Task brief>
Output exactly the lines below, starting with the line that has "[54,464,265,489] Código en" and going on through the line that has "[278,651,461,673] Código en", both included, and no other lines.

Supplied data>

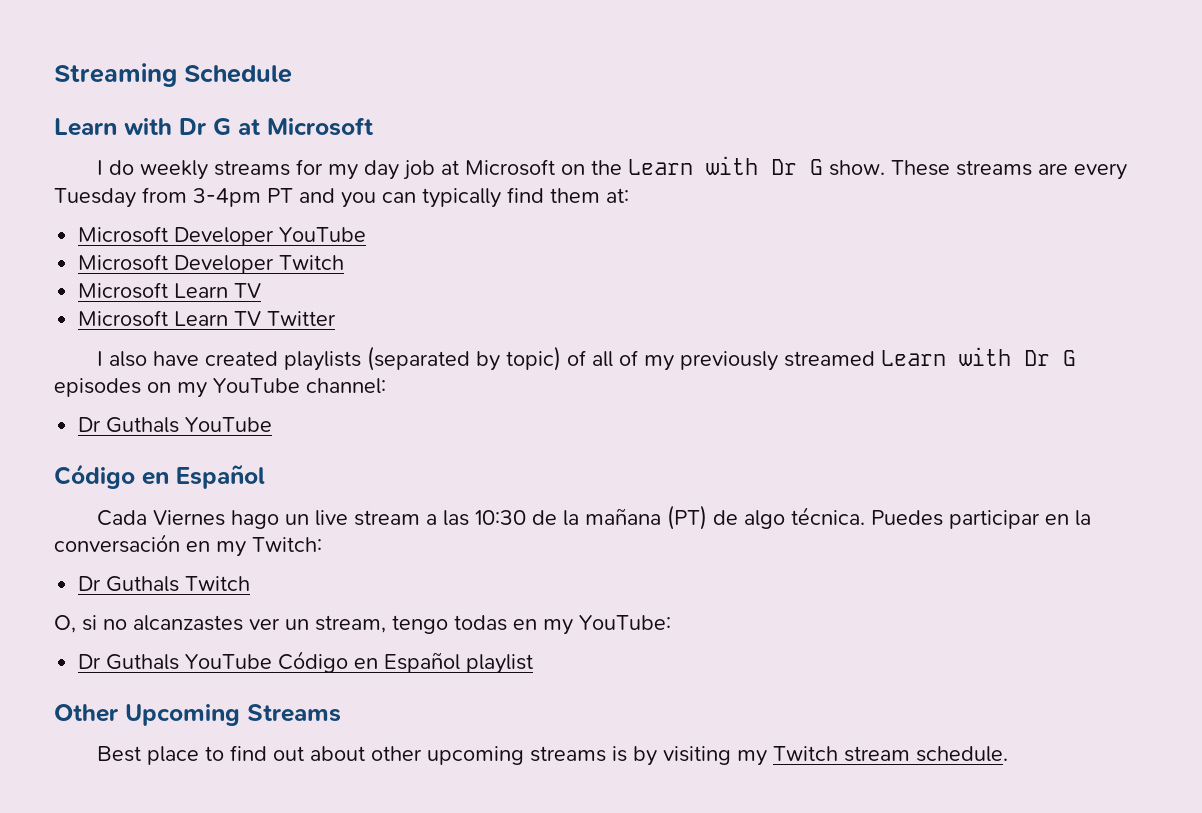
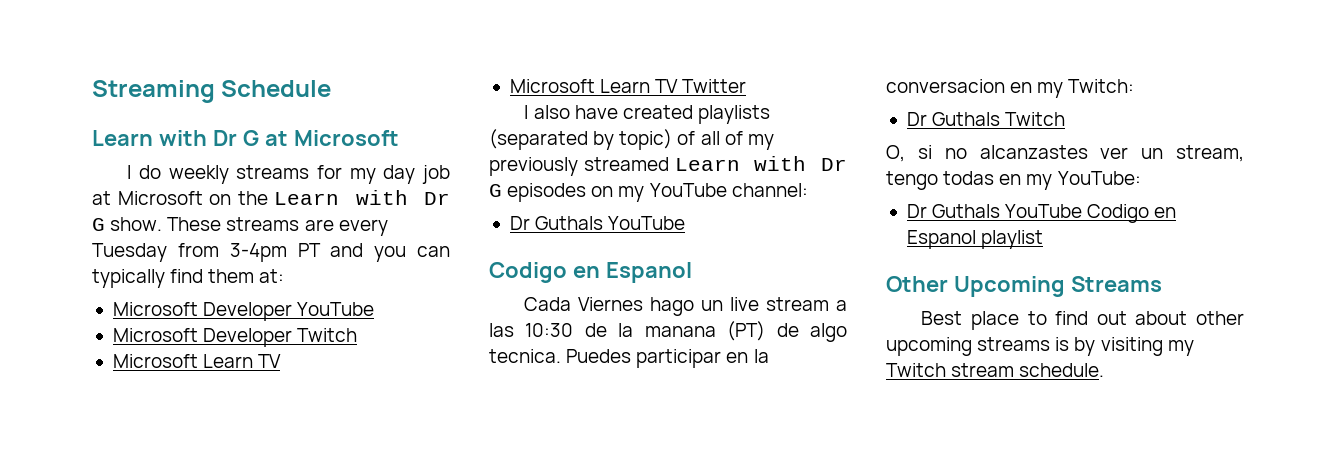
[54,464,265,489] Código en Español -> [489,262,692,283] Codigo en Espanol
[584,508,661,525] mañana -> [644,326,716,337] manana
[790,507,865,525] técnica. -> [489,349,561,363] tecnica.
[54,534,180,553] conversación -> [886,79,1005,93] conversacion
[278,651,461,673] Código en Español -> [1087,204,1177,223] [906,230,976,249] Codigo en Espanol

==

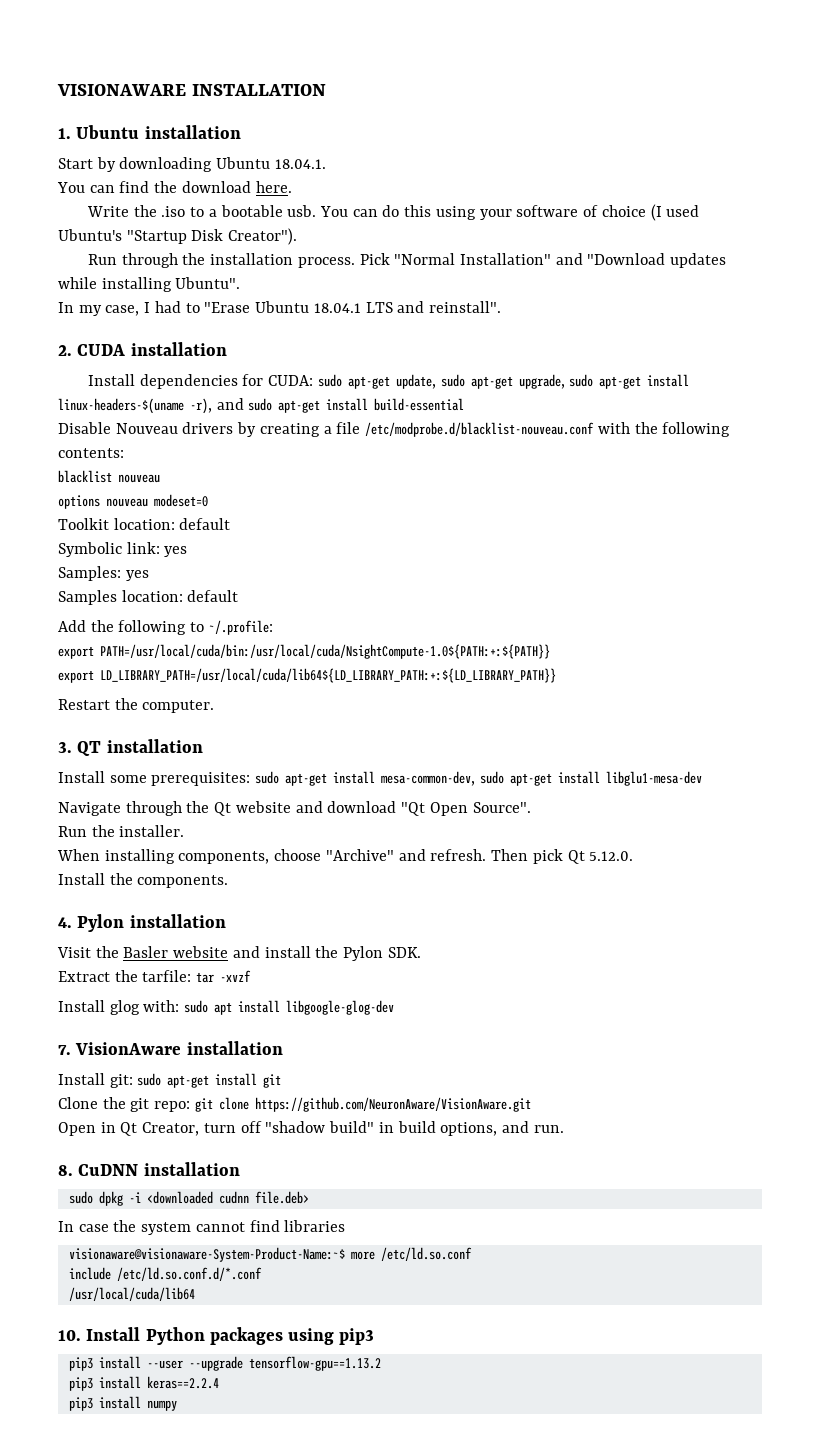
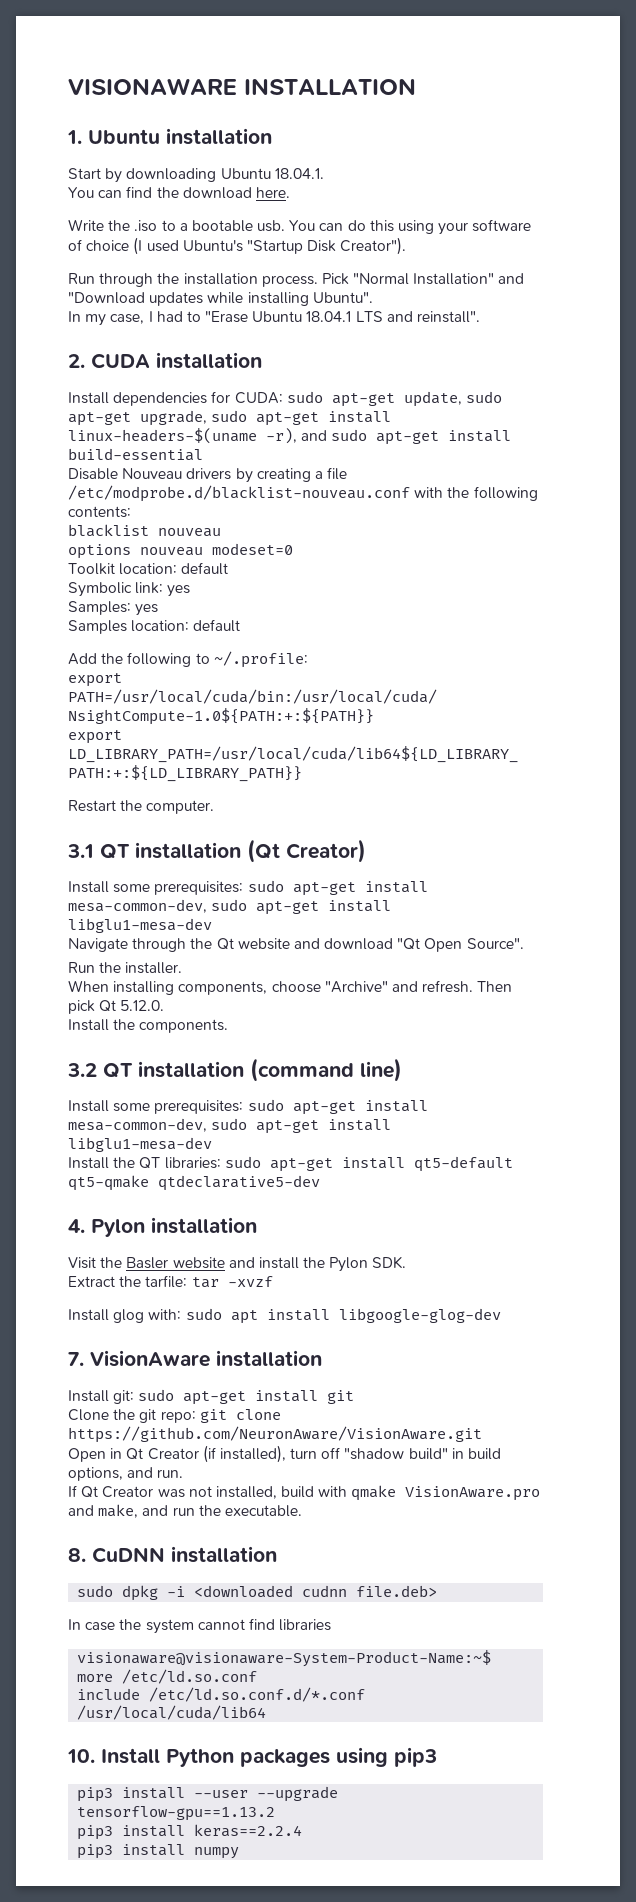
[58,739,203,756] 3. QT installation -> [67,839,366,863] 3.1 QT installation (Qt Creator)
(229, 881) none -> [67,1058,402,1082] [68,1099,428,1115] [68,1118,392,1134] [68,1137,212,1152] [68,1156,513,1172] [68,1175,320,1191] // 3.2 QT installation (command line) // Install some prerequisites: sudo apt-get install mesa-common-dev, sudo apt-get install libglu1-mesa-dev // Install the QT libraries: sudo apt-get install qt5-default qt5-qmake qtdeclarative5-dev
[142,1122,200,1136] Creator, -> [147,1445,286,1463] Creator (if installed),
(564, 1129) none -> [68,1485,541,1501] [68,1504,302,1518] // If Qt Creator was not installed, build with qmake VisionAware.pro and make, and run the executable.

Worked solution>
[54,464,265,489] Código en Español -> [489,262,692,283] Codigo en Espanol
[584,508,661,525] mañana -> [644,326,716,337] manana
[790,507,865,525] técnica. -> [489,349,561,363] tecnica.
[54,534,180,553] conversación -> [886,79,1005,93] conversacion
[278,651,461,673] Código en Español -> [1087,204,1177,223] [906,230,976,249] Codigo en Espanol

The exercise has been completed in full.